▶ **Extracted information**:
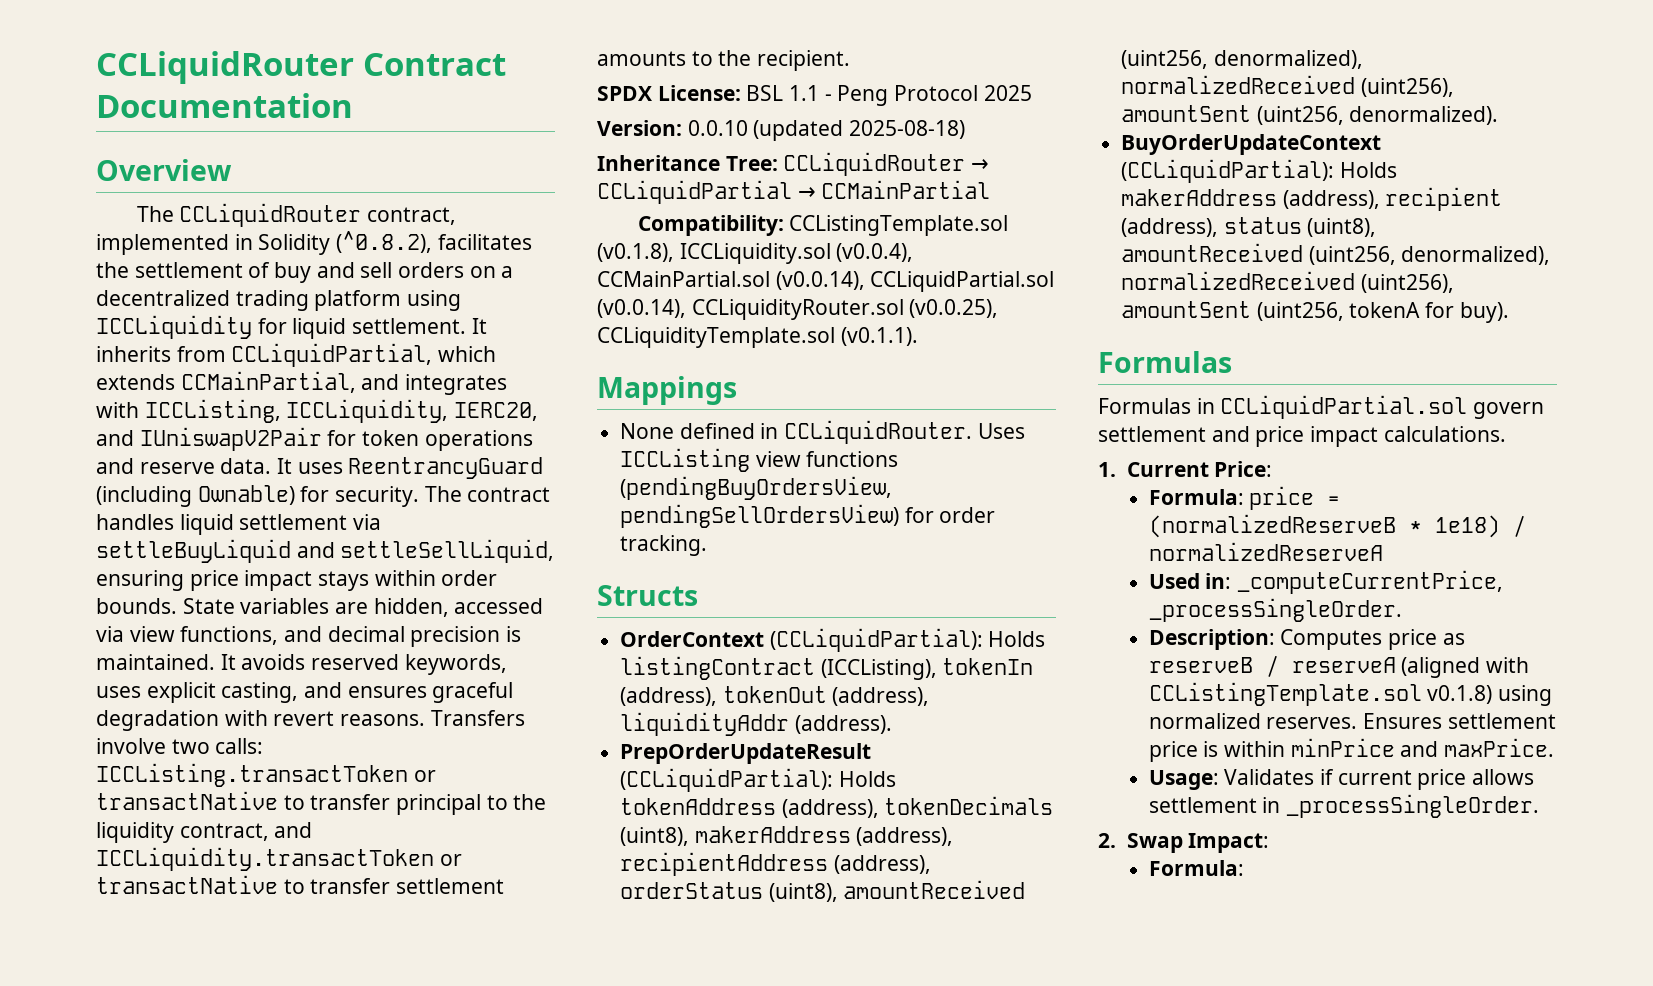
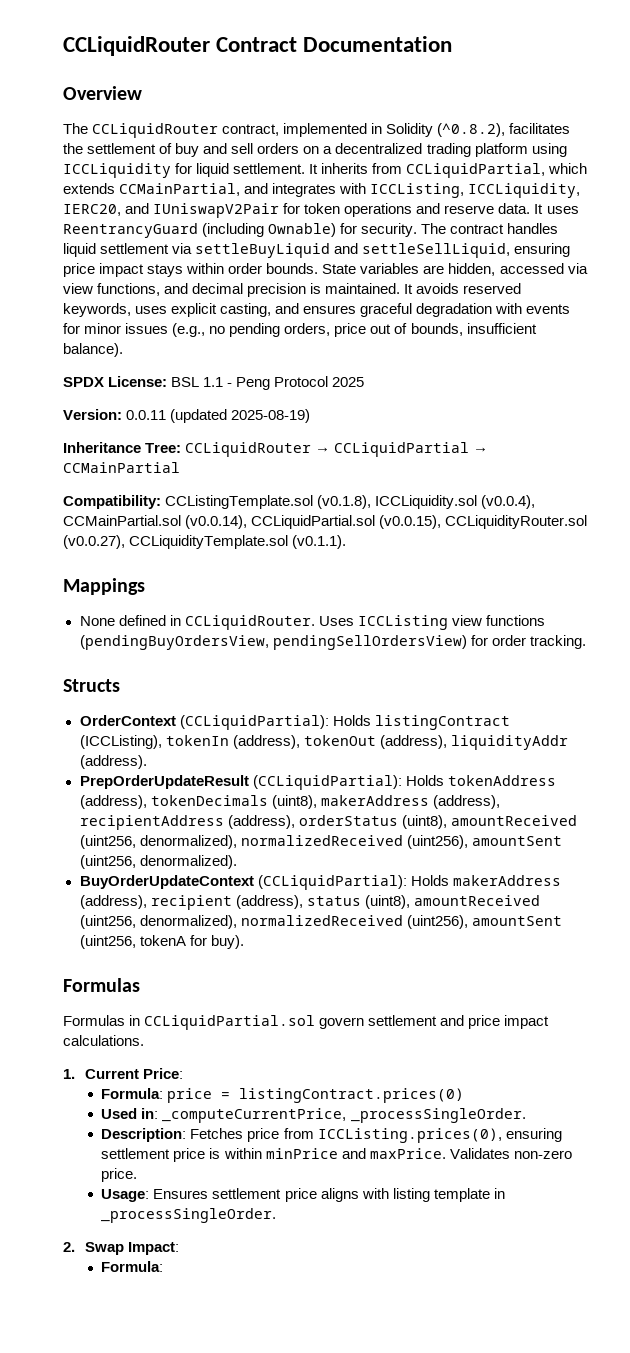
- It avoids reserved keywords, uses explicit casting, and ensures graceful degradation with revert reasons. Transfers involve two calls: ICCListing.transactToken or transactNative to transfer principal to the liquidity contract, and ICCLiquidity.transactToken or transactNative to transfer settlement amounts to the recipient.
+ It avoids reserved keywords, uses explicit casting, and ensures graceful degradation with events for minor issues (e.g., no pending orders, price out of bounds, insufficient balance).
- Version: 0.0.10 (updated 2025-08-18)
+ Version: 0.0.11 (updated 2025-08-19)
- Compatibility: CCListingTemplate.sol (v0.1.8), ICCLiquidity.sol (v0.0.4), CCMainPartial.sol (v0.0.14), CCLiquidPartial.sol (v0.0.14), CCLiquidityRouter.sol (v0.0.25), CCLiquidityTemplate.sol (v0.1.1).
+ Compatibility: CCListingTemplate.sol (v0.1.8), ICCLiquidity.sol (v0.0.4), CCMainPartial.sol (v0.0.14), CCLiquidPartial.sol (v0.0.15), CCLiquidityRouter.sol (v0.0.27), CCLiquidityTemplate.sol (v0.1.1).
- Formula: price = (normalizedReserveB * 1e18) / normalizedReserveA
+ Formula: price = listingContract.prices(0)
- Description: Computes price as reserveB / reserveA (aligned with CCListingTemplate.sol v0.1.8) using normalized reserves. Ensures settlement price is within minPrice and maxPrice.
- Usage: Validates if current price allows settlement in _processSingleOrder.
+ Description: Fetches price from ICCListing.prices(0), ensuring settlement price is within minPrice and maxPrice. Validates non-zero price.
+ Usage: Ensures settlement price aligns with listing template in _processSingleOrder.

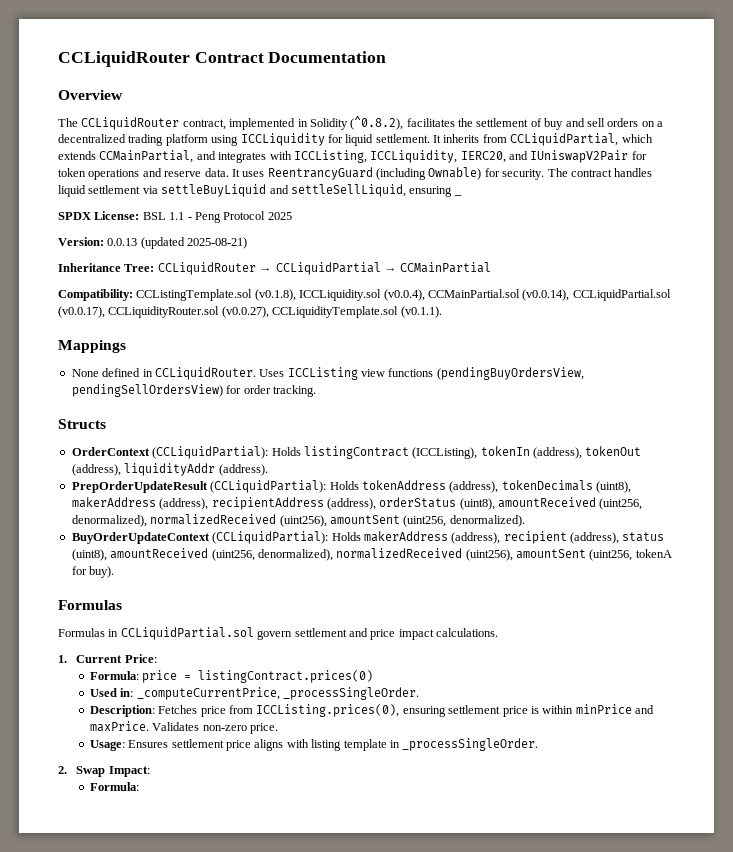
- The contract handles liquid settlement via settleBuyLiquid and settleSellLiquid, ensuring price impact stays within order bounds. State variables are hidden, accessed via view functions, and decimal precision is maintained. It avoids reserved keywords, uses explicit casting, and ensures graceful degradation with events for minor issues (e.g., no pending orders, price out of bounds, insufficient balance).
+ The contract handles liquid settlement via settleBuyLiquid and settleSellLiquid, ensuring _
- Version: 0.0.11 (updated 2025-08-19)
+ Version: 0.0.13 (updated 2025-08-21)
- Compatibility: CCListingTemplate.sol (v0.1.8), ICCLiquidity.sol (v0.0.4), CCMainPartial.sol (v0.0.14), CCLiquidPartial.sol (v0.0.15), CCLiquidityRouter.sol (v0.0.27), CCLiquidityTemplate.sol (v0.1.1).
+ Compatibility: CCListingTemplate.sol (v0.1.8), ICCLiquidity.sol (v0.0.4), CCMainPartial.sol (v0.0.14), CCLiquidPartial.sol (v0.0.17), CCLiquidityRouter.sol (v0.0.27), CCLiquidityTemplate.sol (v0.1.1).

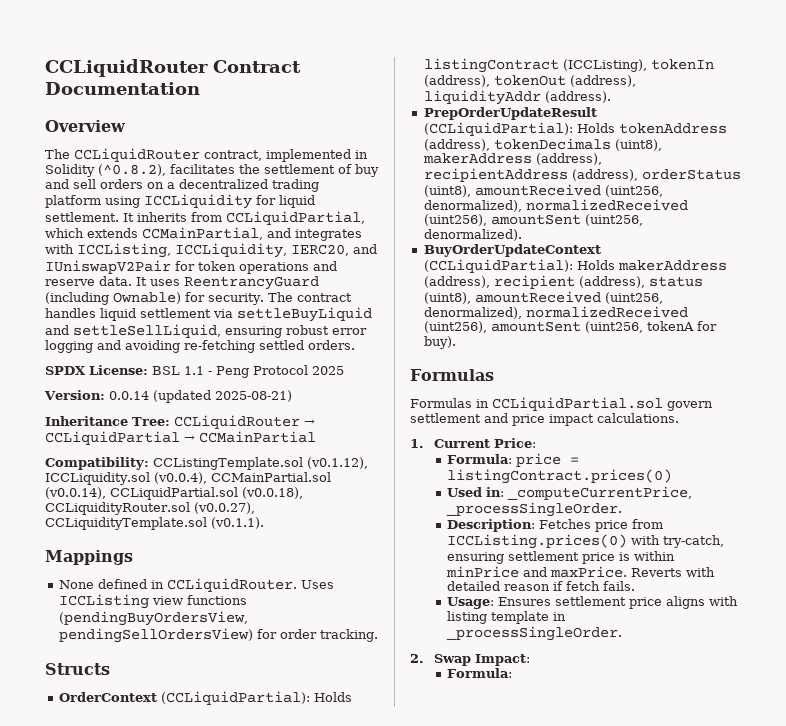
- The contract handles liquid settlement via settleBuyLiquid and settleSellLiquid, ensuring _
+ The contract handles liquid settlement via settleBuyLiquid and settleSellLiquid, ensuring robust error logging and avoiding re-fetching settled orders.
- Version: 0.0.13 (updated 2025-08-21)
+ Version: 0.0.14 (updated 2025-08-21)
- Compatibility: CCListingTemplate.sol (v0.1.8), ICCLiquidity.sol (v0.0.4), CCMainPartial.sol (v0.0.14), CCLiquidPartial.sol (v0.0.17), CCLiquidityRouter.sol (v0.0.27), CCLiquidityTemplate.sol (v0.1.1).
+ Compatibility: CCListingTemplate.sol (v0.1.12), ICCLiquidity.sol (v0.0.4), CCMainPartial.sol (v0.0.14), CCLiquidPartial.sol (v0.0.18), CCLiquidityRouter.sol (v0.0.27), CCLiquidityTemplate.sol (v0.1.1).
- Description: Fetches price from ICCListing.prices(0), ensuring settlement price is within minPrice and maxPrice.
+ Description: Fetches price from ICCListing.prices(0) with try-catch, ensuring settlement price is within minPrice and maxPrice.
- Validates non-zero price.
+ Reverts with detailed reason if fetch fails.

...

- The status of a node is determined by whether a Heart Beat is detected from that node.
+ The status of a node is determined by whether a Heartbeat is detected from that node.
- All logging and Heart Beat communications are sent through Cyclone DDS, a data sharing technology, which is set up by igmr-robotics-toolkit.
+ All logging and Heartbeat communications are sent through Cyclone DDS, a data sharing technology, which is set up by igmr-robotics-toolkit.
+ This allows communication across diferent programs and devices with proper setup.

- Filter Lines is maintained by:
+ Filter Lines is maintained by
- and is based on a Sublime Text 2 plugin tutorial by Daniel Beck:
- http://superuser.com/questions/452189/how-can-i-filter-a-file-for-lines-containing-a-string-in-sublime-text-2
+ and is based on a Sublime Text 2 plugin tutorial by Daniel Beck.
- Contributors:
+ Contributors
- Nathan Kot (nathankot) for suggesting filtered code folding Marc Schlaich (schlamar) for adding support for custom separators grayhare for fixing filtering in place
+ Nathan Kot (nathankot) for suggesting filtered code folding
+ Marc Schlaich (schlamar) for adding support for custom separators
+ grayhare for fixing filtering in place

--

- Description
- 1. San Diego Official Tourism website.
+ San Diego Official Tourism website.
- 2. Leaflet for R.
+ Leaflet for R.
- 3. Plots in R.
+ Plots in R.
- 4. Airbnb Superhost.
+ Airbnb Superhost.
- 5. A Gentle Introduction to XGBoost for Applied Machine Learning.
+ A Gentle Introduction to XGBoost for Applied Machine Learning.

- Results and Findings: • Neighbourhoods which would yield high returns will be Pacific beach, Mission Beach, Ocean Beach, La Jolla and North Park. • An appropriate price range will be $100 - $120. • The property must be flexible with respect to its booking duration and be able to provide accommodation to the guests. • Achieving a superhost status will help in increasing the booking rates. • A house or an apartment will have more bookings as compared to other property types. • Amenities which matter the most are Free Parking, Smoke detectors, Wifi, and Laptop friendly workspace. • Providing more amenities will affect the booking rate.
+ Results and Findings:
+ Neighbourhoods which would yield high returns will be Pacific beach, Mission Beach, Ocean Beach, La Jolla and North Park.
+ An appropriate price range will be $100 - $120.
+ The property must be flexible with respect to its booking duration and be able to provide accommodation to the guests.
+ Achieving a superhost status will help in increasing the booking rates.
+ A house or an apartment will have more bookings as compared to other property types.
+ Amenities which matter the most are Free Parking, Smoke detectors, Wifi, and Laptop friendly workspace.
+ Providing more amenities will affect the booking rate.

▶ **Assignment**:
Filter the listing by the string "toolkit"; copy each matching line.

▶ **Your solution**:
- All logging and Heart Beat communications are sent through Cyclone DDS, a data sharing technology, which is set up by igmr-robotics-toolkit.
+ All logging and Heartbeat communications are sent through Cyclone DDS, a data sharing technology, which is set up by igmr-robotics-toolkit.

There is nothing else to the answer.